To my knowledge, however, diagnostic tests on contrasts usually use
absolute values (or squares) of contrasts. In general, these should not
be used in statistical analyses such as correlation (although positivized
contrasts may be used with no ill effect).
- Liam
Liam J. Revell
NESCent, Duke University
web: http://anolis.oeb.harvard.edu/~liam/
NEW email: lrev...@nescent.org
On Wed, 16 Sep 2009, Liam J. Revell wrote:
Hi Manabu,
Yes, "positivized" is the same as taking the absolute value.

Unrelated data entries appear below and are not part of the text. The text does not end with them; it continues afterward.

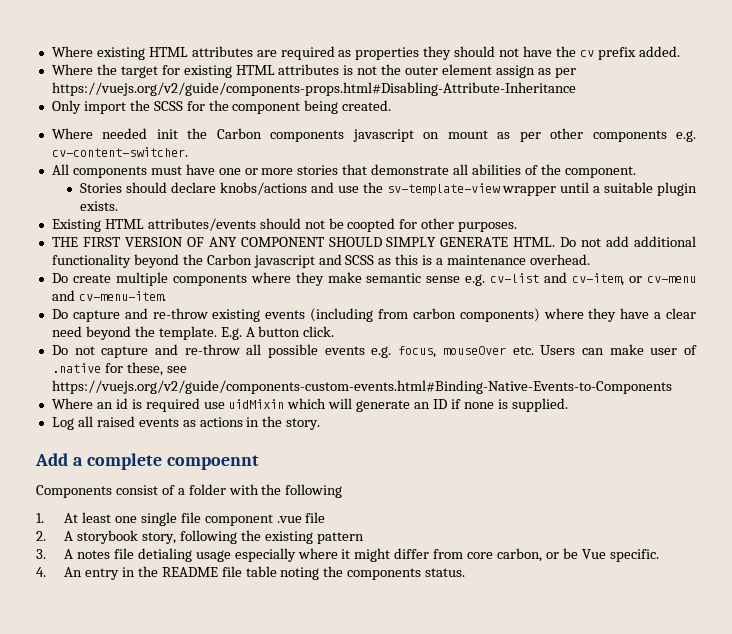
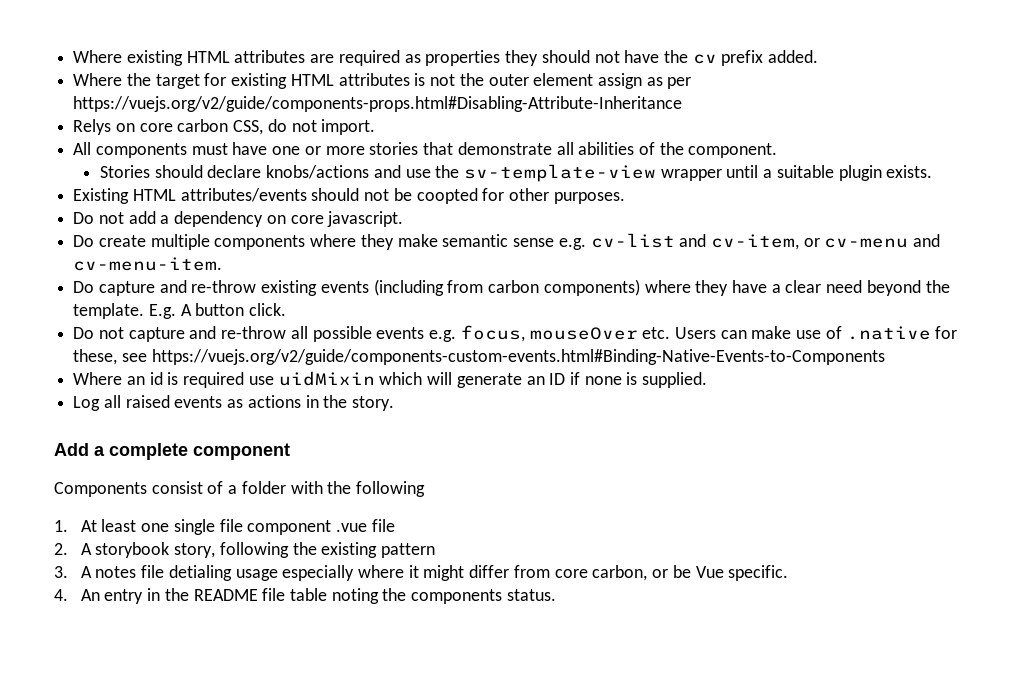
- Only import the SCSS for the component being created.
- Where needed init the Carbon components javascript on mount as per other components e.g. cv-content-switcher.
+ Relys on core carbon CSS, do not import.
- THE FIRST VERSION OF ANY COMPONENT SHOULD SIMPLY GENERATE HTML. Do not add additional functionality beyond the Carbon javascript and SCSS as this is a maintenance overhead.
+ Do not add a dependency on core javascript.
- Do not capture and re-throw all possible events e.g. focus, mouseOver etc. Users can make user of .native for these, see https://vuejs.org/v2/guide/components-custom-events.html#Binding-Native-Events-to-Components
+ Do not capture and re-throw all possible events e.g. focus, mouseOver etc. Users can make use of .native for these, see https://vuejs.org/v2/guide/components-custom-events.html#Binding-Native-Events-to-Components
- Add a complete compoennt
+ Add a complete component

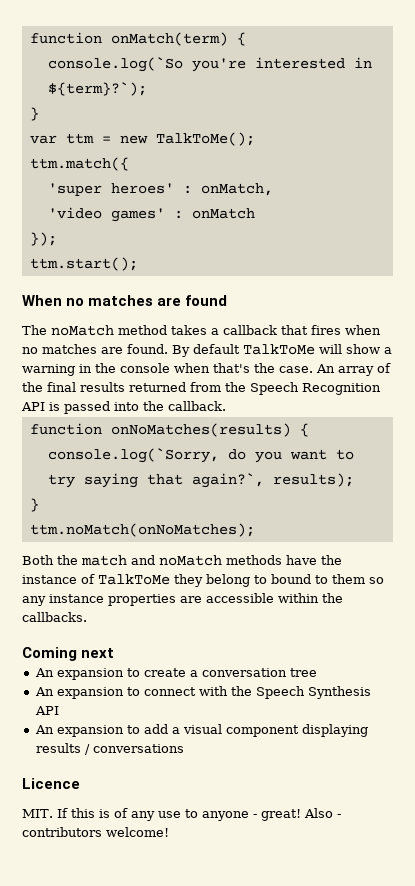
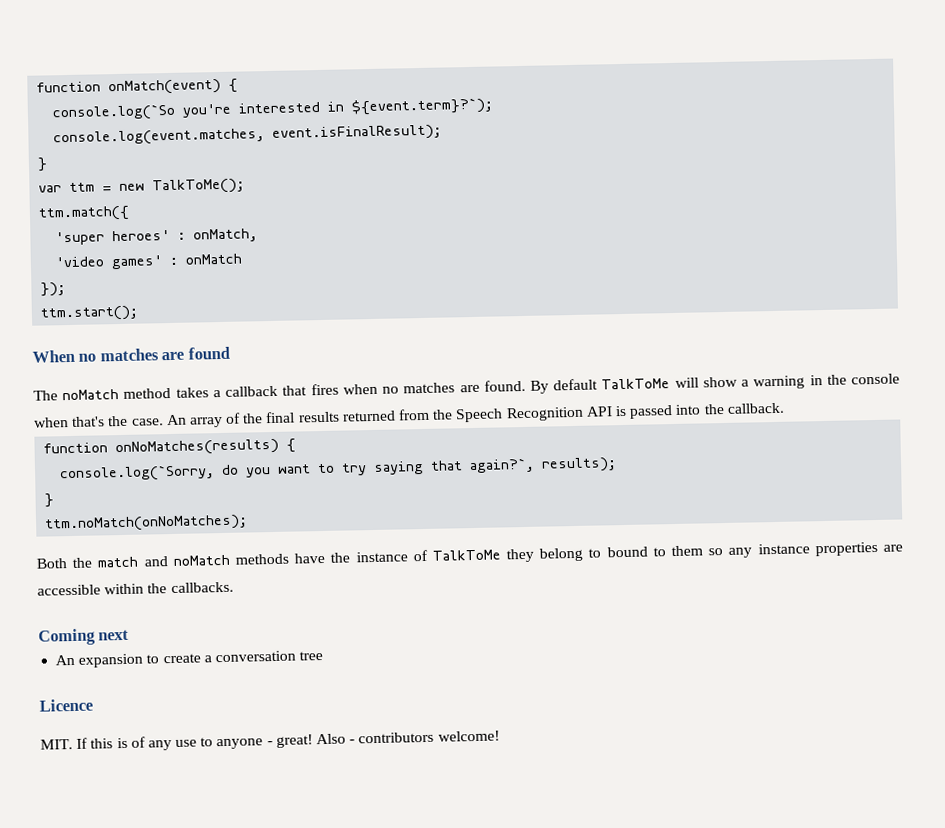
- function onMatch(term) {
+ function onMatch(event) {
- console.log(`So you're interested in ${term}?`);
+ console.log(`So you're interested in ${event.term}?`);
+ console.log(event.matches, event.isFinalResult);
- An expansion to connect with the Speech Synthesis API
- An expansion to add a visual component displaying results / conversations

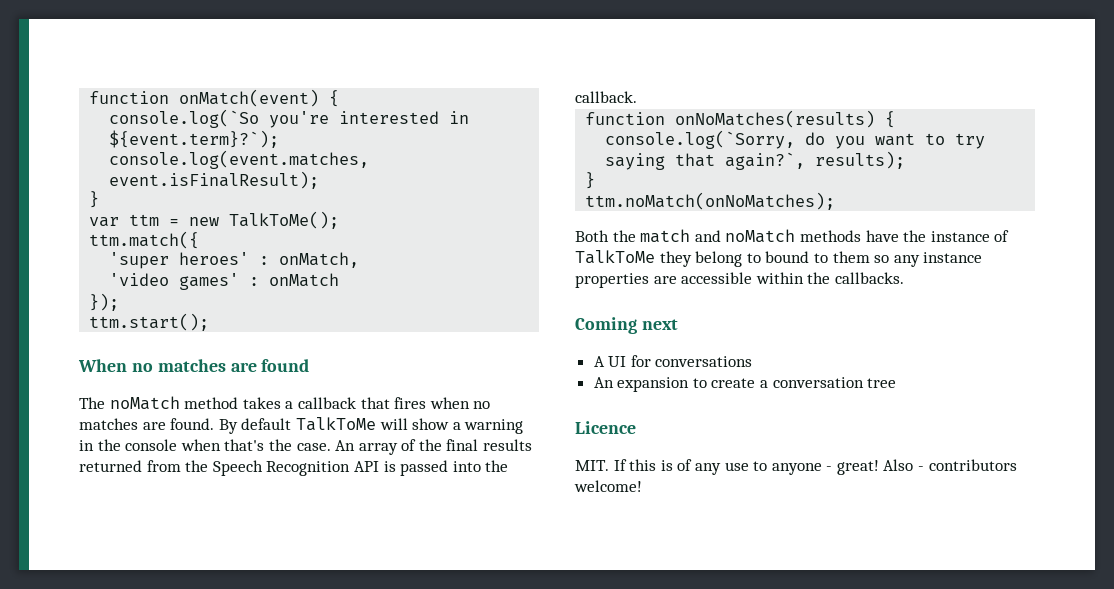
+ A UI for conversations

For some of Garland et al.'s diagnostic tests on contrasts you might
need the "expected variances" of the contrasts (actually, proportional
to their expected variance prior to standardization), or the
unstandardized contrasts. It is possible to obtain these using specific
settings in the pic() function. For example, to obtain the expected
variances you just run pic(var.contrasts=TRUE), e.g.,
> cont.X<-pic(x,tree,var.contrasts=TRUE)
where x is a vector of your phenotypic trait and tree is your phylogeny.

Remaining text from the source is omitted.